勿論、クリスマスカードも付ける。貰いっぱなしじゃ気が済まないと俺が食い下がれば、凛とした口元に笑みが綻ぶ。
「ん。じゃあ、楽しみにしてる。……結構長話しちゃったわね。ごめん」
「気にするなって。市民との対話も任務のうちに入るんだし」
「ありがと。お腹空いて倒れそうだからそろそろ行くわ。それじゃ、パトロールよろしくヒーロー」
「任せとけって。…あ、体調気をつけろよ。寒くなってきたんだし」
「今回は抜かりないわよ。じゃーね」
ひらひらと手を振った穂香は向こうの通りへ姿を消していった。見えなくなるまで見送った後、さっき言えなかった台詞を思い返す。いつまでもこんなんじゃ、ダメだよな。分かってはいるのに、あと一歩が踏み出せない。でも、クリスマスプレゼントの約束は一つできたし、自分としては上々ってことにしておこう。穂香が喜んでくれるもの、選ばないとな。相手の笑う顔を思い浮かべていたら、ついつい口元が緩みそうになった。その時だ。
「おい、ガスト」
「…っ?!マ、マリオン……居たのか。反対方向、パトロールしてたんじゃ…」
急に沸いて出たように、マリオンが俺の背後に立っていた。その紫色の目は三角に吊り上がっていて、見るからに怒っている様子が窺える。いや、俺は何も怒られるようなことはしていないぞ。ただ機嫌が悪いだけなのか。今にも鞭を取り出しそうなメンターが俺の胸元に目をやり、それから睨みつけられた。
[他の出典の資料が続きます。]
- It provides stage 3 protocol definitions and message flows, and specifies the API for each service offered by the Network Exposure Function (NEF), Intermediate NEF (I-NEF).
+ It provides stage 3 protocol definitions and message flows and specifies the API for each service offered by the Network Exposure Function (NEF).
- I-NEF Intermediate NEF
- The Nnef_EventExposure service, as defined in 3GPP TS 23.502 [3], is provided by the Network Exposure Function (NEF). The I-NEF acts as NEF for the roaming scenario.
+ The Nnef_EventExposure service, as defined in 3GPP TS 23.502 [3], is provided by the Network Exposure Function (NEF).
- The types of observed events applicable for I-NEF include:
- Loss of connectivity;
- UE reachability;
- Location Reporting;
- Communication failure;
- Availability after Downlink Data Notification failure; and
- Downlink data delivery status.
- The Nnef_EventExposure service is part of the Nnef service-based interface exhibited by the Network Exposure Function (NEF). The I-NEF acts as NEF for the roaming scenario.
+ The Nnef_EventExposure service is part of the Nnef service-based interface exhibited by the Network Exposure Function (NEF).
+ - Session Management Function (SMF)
「身だしなみは引き締まったようだが、顔が緩んでいる」
「い…いつものことだろ?」
「いつも以上にだ。そのニヤけた顔でパトロールを続けるつもりなら、ボクが引き締めてやる」
マリオンの右手に握られた赤いグリップ。その先に深紅のボディとテールが瞬時に形成された。それが一振りされるより先に、俺はわざと声を大にした。
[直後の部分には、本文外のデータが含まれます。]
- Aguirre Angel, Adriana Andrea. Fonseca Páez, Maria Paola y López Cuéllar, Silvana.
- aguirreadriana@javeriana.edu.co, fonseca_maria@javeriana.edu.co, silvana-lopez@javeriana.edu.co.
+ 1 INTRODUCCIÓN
「そ、そーだ!レンとはぐれちまってたんだ!捜しにいかねーと!」
嘘はついていない。鞭打ちに遭うのは勘弁だ。怒号を避けるように俺はその場を駆け出し、曲がり角へ逃げ込んだ。走りながらさっきマリオンに指摘されたことを思い返す。どうやら思った以上に自分の顔は緩んでいるらしい。レンと合流する前になんとかしないと。
その後、割と早めにレンと合流を果たした時に「顔が緩んでいる」と同じ指摘をされることになった。